Medicare Cuts Called Premature as Telehealth Specialist Services Cut

Cuts to vital health services have been called “completely premature” as Australia battles a rising number of Covid cases and a deadly flu season.

The Australian government has been criticized for prematurely reducing access to telemedicine consultations while cases of Covid and influenza are still widespread in the community.

The cuts, effective June 30, mean the end of more than 70 telemedicine consultations, including 33 complex specialty questions, 40 specialized inpatient questions, and GP consultations that exceed 20 minutes.

Health Minister Mark Butler said that six of the seven telemedicine consultations will not be affected by the changes and short telemedicine consultations with general practitioners (GPs) will continue to be available.

For longer and more specialized consultations, patients will have to use video services so that the doctor can visually assess their needs.

“We have to recognize that best clinical practice has a visual image between the doctor and their patient,” the health secretary told 2GB’s Luke Grant.

He said the necessary move to telemedicine consultations during the pandemic has been “revolutionary” but needs to become a more sustainable practice.

“We want this to remain an important part of our medicine in Australia… but we want to make sure it’s good quality medicine,” Mr Butler said.

He said exceptions would be made for patients in areas with poor internet or phone service, but stressed that doctors had been warned of the impending changes.

“There were quite a few notices. General practitioners should have been talking about this with their patients for a long time,” he said.

“Whenever there is a change like this, people will be caught off guard… at some point with a system this big, you have to make sure it delivers the best possible quality of service.”

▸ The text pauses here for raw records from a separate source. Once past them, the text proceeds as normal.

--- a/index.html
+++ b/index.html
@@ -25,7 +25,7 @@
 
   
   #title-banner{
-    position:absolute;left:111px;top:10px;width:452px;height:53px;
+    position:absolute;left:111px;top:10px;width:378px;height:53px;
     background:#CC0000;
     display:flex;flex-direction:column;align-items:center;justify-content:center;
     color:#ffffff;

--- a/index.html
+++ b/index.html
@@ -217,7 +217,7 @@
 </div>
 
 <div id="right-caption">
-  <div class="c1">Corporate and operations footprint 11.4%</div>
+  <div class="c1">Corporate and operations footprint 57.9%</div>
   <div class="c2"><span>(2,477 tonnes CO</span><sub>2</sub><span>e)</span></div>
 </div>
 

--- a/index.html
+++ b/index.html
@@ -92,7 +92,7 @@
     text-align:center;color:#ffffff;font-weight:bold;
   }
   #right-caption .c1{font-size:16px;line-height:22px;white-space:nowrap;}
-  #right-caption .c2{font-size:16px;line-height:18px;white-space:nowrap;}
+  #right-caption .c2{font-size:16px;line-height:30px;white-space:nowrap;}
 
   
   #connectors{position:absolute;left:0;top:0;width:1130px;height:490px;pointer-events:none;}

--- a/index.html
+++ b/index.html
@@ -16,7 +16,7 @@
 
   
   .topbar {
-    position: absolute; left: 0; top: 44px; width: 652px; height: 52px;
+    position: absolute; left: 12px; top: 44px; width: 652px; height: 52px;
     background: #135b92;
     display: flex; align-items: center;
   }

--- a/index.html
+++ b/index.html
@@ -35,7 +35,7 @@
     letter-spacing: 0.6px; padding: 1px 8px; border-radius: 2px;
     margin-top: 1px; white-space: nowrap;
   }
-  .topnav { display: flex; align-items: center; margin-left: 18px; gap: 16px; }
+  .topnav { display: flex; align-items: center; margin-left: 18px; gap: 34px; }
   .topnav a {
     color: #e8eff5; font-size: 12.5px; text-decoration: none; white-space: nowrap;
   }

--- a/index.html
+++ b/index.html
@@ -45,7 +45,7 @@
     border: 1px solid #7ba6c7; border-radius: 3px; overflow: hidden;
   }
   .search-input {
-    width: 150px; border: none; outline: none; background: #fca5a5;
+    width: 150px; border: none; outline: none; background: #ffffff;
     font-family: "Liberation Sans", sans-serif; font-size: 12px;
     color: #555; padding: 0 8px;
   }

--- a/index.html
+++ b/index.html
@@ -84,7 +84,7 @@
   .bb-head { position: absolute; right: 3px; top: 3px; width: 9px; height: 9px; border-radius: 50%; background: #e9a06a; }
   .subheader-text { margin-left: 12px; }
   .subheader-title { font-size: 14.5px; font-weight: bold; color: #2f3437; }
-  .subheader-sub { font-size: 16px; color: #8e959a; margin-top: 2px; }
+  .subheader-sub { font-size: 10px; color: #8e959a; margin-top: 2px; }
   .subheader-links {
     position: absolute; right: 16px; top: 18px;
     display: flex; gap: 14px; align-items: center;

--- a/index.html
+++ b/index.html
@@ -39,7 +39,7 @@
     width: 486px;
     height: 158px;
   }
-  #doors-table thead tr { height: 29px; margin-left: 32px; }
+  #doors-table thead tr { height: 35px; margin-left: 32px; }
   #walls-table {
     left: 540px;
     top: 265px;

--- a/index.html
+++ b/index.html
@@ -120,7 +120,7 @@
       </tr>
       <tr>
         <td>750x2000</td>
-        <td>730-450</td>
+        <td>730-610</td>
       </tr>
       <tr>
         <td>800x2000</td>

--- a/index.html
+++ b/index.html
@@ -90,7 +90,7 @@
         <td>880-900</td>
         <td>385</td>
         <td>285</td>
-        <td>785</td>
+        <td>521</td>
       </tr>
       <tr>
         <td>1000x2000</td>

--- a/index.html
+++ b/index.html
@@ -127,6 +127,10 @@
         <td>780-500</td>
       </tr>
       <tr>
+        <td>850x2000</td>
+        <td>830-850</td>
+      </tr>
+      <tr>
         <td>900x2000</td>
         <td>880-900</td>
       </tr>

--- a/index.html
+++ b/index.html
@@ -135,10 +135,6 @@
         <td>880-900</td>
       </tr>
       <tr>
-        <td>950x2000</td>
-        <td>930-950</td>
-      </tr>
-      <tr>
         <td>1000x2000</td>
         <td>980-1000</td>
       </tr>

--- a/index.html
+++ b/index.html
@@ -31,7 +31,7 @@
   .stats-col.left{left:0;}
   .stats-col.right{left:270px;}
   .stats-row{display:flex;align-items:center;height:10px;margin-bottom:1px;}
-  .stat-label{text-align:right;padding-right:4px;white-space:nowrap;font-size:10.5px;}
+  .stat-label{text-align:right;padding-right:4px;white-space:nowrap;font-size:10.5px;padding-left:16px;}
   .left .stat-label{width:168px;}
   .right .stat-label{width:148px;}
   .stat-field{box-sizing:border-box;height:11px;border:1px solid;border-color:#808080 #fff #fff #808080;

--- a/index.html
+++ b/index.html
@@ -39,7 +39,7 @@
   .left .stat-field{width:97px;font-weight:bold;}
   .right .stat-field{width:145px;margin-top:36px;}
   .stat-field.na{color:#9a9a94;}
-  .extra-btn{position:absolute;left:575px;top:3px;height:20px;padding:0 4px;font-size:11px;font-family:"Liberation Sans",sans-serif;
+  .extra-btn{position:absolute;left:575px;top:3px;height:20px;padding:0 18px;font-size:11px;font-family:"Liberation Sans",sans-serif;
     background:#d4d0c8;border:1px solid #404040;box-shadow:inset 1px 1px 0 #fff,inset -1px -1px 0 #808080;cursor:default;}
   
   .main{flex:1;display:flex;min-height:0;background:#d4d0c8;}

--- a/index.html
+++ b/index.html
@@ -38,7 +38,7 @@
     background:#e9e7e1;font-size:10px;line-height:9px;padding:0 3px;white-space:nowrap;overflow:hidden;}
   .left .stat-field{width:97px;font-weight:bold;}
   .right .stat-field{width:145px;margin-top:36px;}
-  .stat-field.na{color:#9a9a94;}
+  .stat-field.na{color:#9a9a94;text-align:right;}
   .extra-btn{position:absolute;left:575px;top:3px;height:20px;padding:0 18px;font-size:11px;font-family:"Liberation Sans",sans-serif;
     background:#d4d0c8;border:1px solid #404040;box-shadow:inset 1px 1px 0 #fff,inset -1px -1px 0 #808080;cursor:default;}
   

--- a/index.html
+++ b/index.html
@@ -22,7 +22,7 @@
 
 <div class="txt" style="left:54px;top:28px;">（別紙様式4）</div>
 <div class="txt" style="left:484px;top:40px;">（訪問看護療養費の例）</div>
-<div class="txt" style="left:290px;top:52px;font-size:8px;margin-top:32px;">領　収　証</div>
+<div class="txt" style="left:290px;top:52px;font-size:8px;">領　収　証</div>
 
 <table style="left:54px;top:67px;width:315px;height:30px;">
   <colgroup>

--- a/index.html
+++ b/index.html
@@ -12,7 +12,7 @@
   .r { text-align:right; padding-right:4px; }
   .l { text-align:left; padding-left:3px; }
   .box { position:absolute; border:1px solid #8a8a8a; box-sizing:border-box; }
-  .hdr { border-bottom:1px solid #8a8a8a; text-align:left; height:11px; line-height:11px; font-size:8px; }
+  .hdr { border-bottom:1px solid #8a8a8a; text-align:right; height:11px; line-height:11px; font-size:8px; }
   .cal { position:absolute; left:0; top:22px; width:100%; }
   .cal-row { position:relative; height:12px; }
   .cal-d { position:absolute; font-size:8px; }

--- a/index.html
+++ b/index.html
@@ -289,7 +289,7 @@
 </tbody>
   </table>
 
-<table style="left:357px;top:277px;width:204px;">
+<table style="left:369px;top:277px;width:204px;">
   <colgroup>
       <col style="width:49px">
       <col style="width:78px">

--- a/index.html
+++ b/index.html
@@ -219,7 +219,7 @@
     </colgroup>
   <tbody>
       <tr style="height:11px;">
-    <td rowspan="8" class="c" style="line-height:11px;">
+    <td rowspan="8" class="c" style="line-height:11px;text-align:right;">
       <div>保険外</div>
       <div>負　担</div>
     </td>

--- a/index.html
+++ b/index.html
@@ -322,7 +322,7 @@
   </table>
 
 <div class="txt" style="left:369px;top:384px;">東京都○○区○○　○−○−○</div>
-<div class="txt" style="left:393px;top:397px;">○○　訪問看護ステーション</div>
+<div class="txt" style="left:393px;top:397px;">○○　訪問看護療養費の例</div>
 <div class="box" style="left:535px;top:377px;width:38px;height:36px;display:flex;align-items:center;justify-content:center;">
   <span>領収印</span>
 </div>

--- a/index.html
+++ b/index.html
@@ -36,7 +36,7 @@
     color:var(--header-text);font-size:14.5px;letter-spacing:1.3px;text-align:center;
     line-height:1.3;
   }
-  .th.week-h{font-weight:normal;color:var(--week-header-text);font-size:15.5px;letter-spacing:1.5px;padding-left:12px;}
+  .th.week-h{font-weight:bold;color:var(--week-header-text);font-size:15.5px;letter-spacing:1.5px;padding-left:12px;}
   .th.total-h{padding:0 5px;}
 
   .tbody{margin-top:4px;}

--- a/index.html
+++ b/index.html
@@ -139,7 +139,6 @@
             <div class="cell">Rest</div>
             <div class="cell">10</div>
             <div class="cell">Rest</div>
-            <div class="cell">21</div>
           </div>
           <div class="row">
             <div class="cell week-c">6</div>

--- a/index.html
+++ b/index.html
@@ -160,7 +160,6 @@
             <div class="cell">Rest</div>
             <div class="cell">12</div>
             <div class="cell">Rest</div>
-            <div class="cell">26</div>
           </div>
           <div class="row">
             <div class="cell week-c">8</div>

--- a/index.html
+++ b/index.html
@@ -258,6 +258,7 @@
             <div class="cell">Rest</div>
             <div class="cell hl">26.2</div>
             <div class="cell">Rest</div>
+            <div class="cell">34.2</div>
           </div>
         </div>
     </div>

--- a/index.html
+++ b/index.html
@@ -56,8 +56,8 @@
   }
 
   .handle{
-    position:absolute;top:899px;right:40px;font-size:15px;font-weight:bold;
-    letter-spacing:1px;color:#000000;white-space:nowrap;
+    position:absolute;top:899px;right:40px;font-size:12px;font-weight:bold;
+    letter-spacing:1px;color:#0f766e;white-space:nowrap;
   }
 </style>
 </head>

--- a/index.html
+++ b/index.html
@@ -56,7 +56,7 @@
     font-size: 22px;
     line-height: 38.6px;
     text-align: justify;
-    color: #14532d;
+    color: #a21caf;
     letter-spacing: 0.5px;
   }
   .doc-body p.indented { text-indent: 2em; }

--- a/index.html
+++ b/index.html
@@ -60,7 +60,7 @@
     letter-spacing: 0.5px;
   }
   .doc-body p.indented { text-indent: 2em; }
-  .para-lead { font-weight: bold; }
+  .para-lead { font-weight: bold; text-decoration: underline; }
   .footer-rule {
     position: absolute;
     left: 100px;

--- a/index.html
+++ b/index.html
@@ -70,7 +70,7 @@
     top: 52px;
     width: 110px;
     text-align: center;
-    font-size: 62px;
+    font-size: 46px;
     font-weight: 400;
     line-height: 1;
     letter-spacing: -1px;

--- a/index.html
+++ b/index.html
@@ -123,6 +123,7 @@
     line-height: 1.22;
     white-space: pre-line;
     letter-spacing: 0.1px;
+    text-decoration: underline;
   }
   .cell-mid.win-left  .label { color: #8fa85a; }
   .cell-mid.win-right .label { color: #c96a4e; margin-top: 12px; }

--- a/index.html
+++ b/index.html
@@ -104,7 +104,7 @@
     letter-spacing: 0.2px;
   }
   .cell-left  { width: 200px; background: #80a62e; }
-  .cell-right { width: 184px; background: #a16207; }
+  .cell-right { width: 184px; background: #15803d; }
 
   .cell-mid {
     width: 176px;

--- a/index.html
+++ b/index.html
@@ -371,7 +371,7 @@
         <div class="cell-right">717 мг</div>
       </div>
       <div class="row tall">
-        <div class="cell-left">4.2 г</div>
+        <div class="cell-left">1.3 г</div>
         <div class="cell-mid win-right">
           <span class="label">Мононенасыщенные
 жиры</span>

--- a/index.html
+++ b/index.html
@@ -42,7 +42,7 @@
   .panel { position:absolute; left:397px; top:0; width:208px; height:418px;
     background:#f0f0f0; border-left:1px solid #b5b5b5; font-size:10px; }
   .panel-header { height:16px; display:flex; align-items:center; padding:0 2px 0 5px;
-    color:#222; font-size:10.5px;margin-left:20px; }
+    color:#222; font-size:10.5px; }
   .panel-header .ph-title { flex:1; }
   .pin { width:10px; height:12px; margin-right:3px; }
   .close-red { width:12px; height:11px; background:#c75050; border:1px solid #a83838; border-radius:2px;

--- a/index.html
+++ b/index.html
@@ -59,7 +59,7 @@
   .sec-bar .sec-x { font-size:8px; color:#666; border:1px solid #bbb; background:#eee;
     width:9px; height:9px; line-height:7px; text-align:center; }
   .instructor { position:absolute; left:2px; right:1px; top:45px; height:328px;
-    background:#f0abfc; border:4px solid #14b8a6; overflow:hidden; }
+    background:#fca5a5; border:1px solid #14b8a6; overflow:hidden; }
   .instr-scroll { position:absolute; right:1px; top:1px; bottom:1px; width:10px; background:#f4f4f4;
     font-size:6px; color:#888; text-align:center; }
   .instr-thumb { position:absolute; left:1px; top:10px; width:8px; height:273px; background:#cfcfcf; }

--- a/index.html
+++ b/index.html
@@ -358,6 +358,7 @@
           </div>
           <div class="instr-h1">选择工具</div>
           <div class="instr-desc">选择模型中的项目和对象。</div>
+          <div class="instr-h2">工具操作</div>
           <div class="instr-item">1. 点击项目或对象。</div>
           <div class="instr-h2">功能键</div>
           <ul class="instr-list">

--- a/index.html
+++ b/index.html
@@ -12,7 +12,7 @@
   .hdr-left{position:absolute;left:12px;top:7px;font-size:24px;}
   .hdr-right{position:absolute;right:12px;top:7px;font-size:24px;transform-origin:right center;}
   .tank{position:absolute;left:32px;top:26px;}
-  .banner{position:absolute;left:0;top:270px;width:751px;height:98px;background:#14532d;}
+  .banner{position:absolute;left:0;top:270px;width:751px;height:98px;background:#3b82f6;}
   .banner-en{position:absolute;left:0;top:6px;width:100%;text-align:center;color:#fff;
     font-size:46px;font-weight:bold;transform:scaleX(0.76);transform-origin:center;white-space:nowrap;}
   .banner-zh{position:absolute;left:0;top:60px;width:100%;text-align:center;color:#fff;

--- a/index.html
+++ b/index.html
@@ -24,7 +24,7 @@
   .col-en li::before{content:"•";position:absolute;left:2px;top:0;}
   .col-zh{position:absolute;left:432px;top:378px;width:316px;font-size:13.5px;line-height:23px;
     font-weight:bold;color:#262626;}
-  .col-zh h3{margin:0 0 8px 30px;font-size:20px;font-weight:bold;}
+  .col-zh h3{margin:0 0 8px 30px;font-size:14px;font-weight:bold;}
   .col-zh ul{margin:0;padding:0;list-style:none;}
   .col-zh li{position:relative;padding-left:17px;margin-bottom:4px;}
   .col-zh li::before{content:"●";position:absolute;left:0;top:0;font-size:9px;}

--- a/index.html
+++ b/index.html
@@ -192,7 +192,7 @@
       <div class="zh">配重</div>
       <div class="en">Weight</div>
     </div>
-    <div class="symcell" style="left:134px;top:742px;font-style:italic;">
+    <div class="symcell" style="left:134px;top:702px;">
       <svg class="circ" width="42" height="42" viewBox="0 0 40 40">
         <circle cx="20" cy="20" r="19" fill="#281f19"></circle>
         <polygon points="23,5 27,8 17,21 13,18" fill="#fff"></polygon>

Campbelltown Grand Prix Kenneth McCroary said the prep period doesn’t matter.

“A month of preparation for bad politics is still bad politics,” he said.

Dr McCroary criticized the changes as they link GPs to difficult Medicare obligations and cut life-saving services for vulnerable Australians.

Mr Butler acknowledged the cuts came at a time of heightened community transmission of Covid and influenza, but blamed the former government for the June 30 deadline.

However, opposition health spokesman Ann Ruston criticized the decision as “a completely and utterly premature response to the situation”.

She told 2GB’s Luke Grant that the previous government extended the end of telehealth services in December during a surge in Covid cases to ensure that “these older and more vulnerable people” still have access to medical services over the phone.

Ms Ruston argued that the government should have done the same during the third wave of the pandemic, when residents “need this particular service more than ever.”

“This ‘throw everything and see nothing’ response from the Health Secretary was very disappointing,” Ms Ruston said.

“The reality is that this is a shorthand for Medicare.”

She argued that more consultation with health professionals is needed to ensure vulnerable Australians, including the elderly, rural and indigenous people, have access to quality health care.